After all agents complete, verify coverage in bulk:

```bash
bun -e "
const orgs = [{target slugs}];
for (const org of orgs) {
  const proc = Bun.spawnSync(['releases', 'admin', 'playbook', org, '--json'], { stderr: 'ignore' });
  try {
    const d = JSON.parse(proc.stdout.toString());
    const len = d.notes?.length ?? 0;
    console.log(org.padEnd(25) + (len > 100 ? 'OK (' + len + ' chars)' : 'MISSING'));
  } catch { console.log(org.padEnd(25) + 'ERROR'); }
}
" 2>/dev/null
```

**Important**: Do not pipe `bun | bun` in shell for-loops — stdin contention causes silent failures. Use `Bun.spawnSync` in a single process as shown above.

## Tracking Notes

When coordinating a batch run, keep notes on:

- **Failure modes**: Which agents failed to save?
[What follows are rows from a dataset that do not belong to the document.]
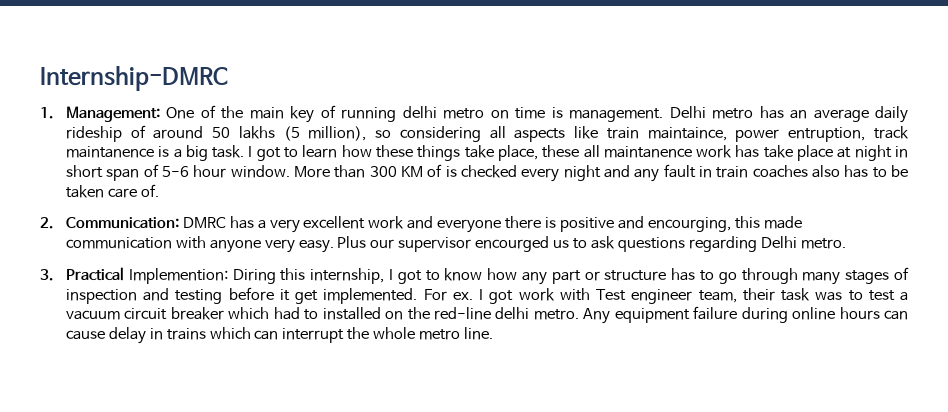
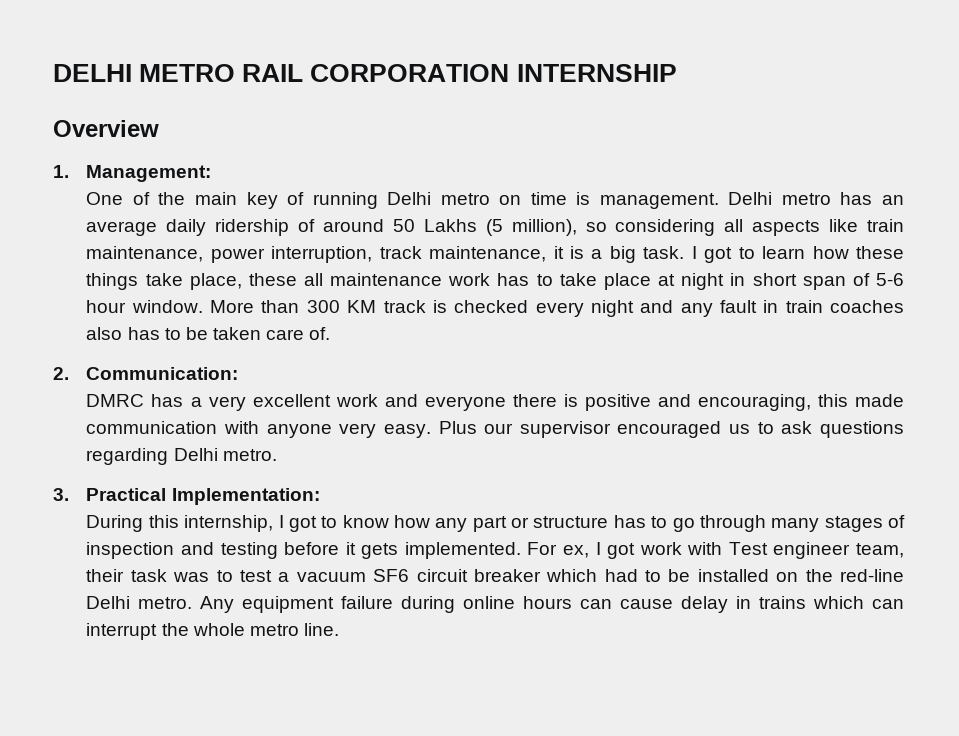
[40,66,228,91] Internship-DMRC -> [53,64,677,82] [53,120,159,137] DELHI METRO RAIL CORPORATION INTERNSHIP // Overview
(160, 114) none -> (212, 173) //
[402,106,437,118] delhi -> [387,192,432,205] Delhi
[65,126,122,142] rideship -> [215,219,290,236] ridership
[238,126,275,139] lakhs -> [423,219,477,232] Lakhs
[647,126,909,142] [65,146,154,158] maintaince, power entruption, track maintanence -> [86,246,564,263] maintenance, power interruption, track maintenance, it
[603,146,692,158] maintanence -> [330,273,443,286] maintenance
(760, 151) none -> [536,274,553,286] to
[427,164,443,177] of -> [383,300,426,313] track
(179, 223) none -> (239, 373) //
[647,217,731,232] encourging, -> [697,394,811,411] encouraging,
[475,236,550,252] encourged -> [617,421,722,438] encouraged
[128,268,276,284] Implemention: Diring -> [171,488,320,505] [86,515,144,532] Implementation: // During
[295,290,319,304] get -> [361,543,399,559] gets
[452,292,473,300] ex. -> [562,545,589,558] ex,
(120, 315) none -> [373,569,410,582] SF6
(319, 314) none -> [668,569,691,582] be
[495,307,530,319] delhi -> [86,596,131,609] Delhi

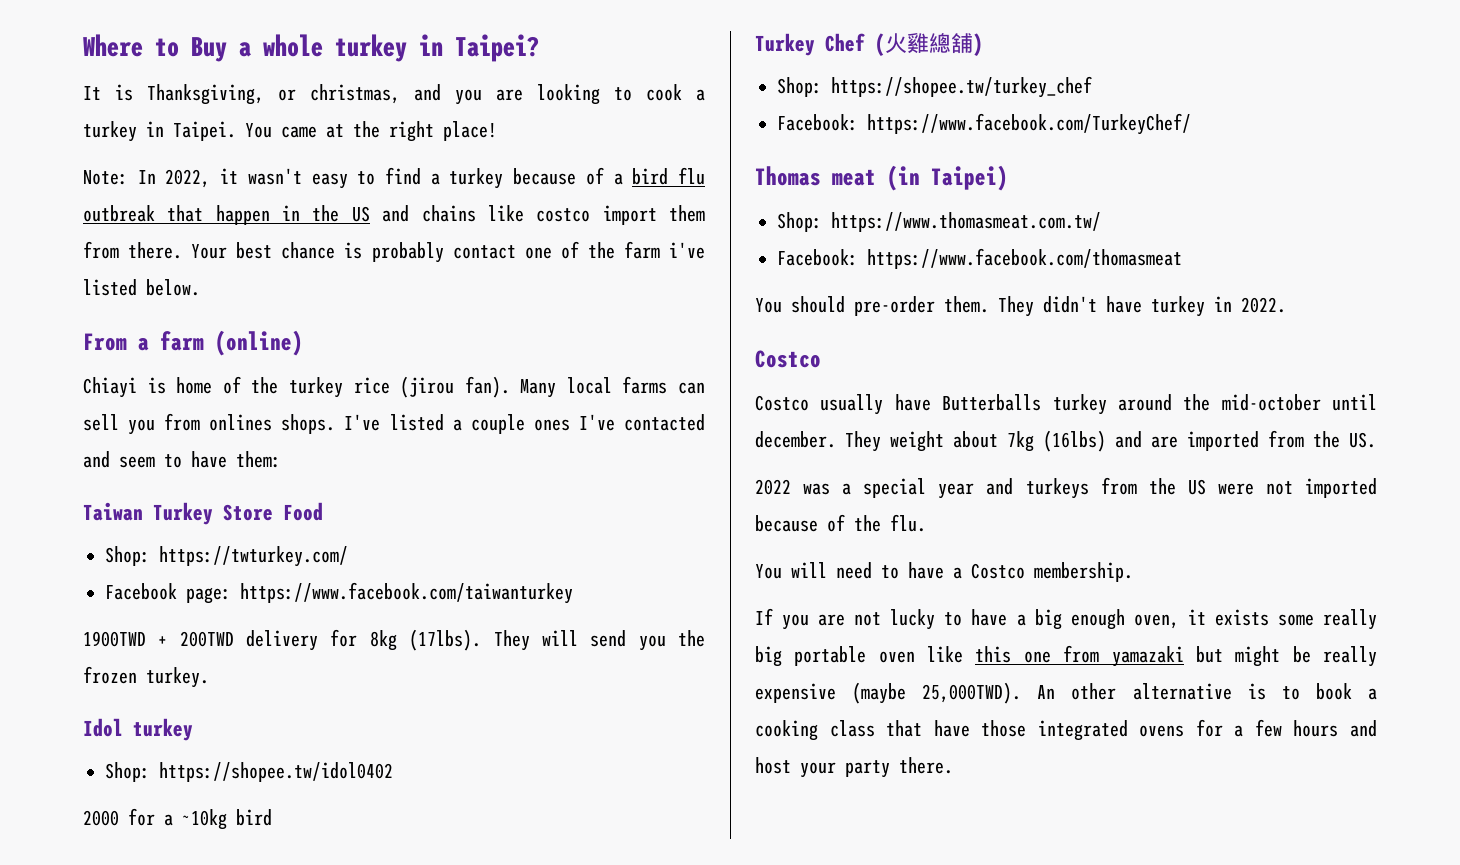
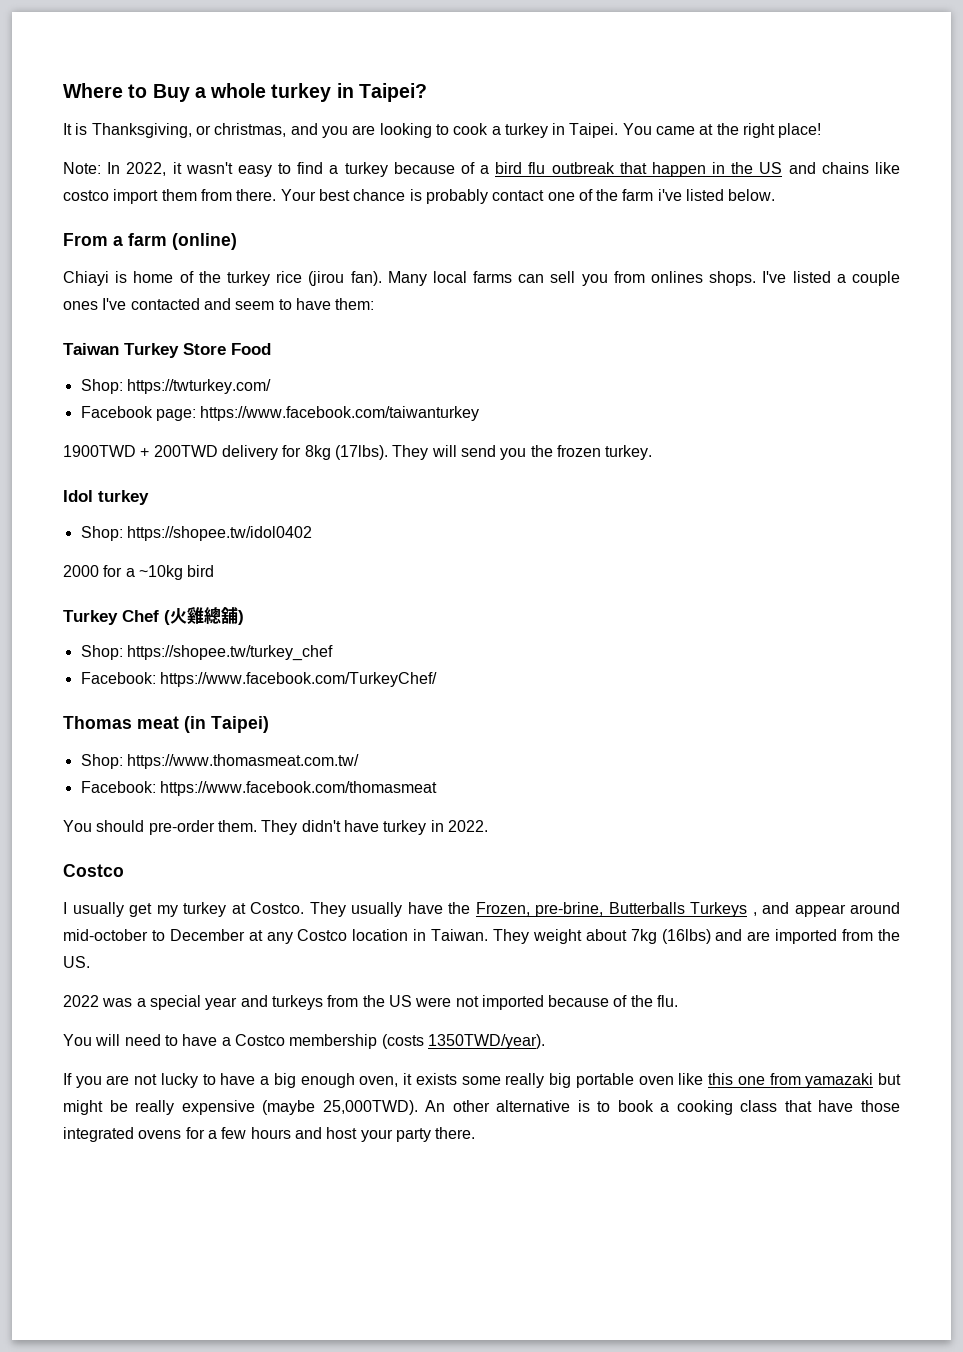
[755,394,1377,415] [755,431,836,448] Costco usually have Butterballs turkey around the mid-october until december. -> [63,902,900,917] [63,929,489,944] I usually get my turkey at Costco. They usually have the Frozen, pre-brine, Butterballs Turkeys , and appear around mid-october to December at any Costco location in Taiwan.
[1034,562,1133,582] membership. -> [289,1034,545,1049] membership (costs 1350TWD/year).

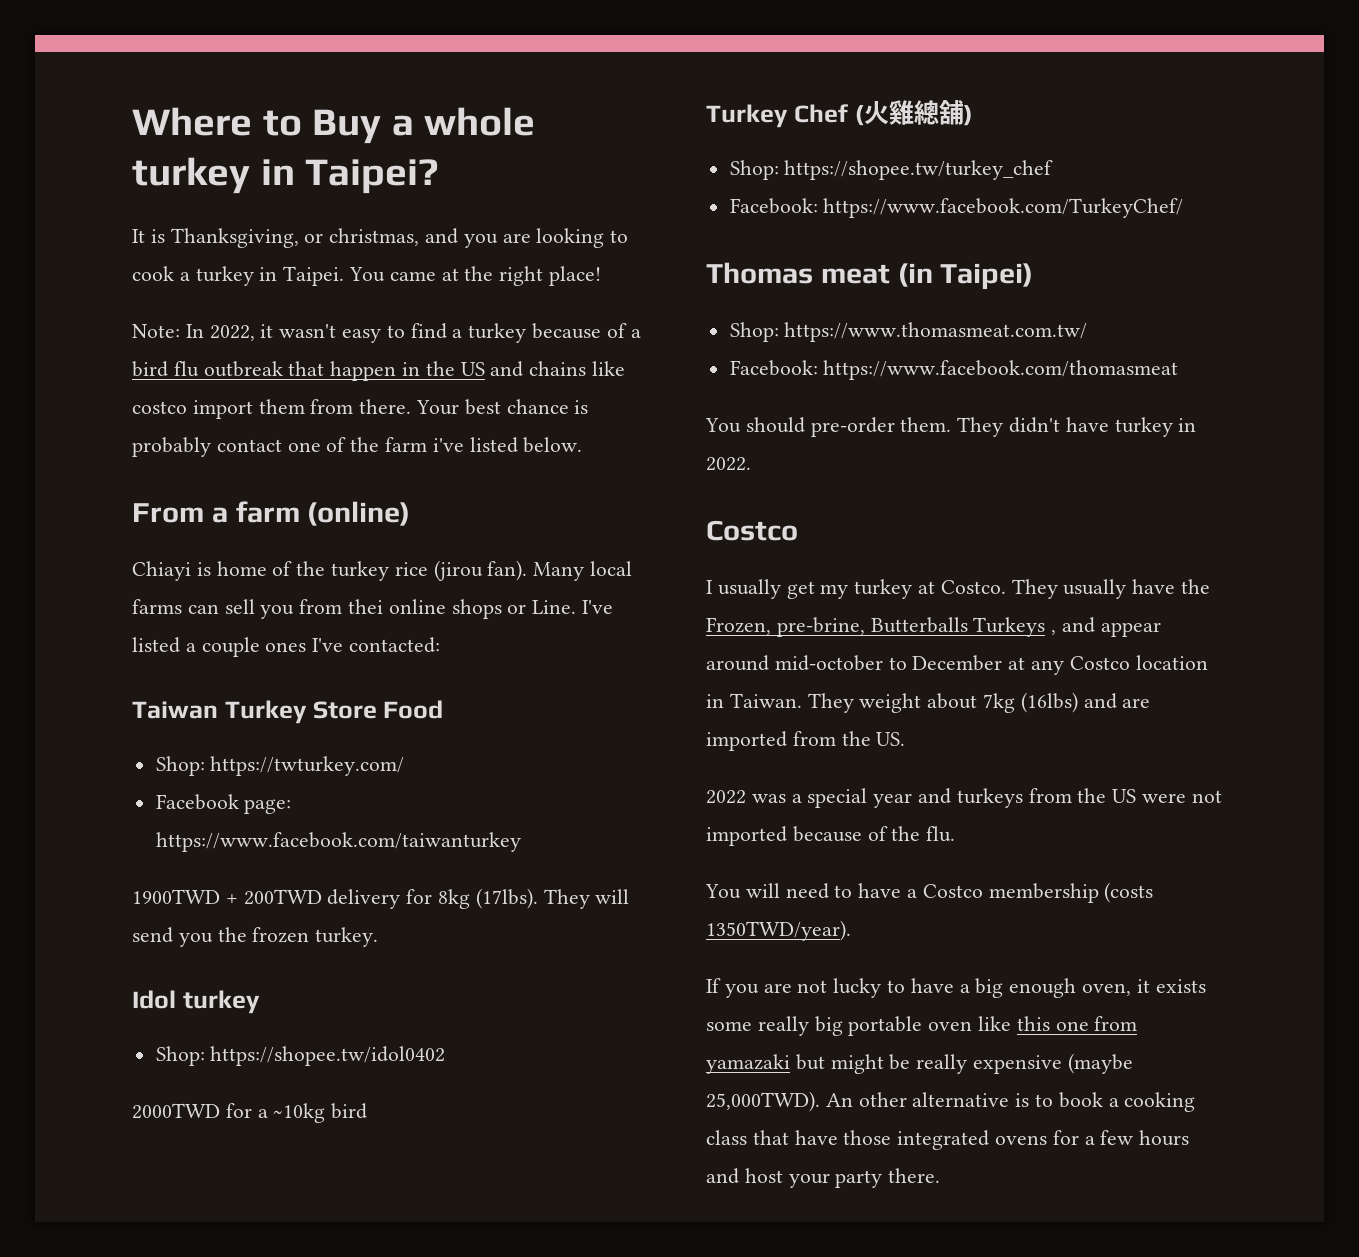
[651,271,757,286] onlines shops. -> [348,599,577,619] thei online shops or Line.
[130,298,375,310] contacted and seem to have them: -> [349,637,441,653] contacted:
[63,565,99,577] 2000 -> [132,1103,220,1119] 2000TWD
Was it permissions, timeouts, or bad output?
- **Data quality issues found**: Verified runs surface broken feeds, empty content, stale data. Collect these for follow-up fixes.
- **Model quality at this tier**: Did Haiku produce usable output or did it need manual cleanup?
- **Coverage gaps identified**: Agents often note missing sources — collect these as onboarding candidates.

Write findings to `.context/` for future reference.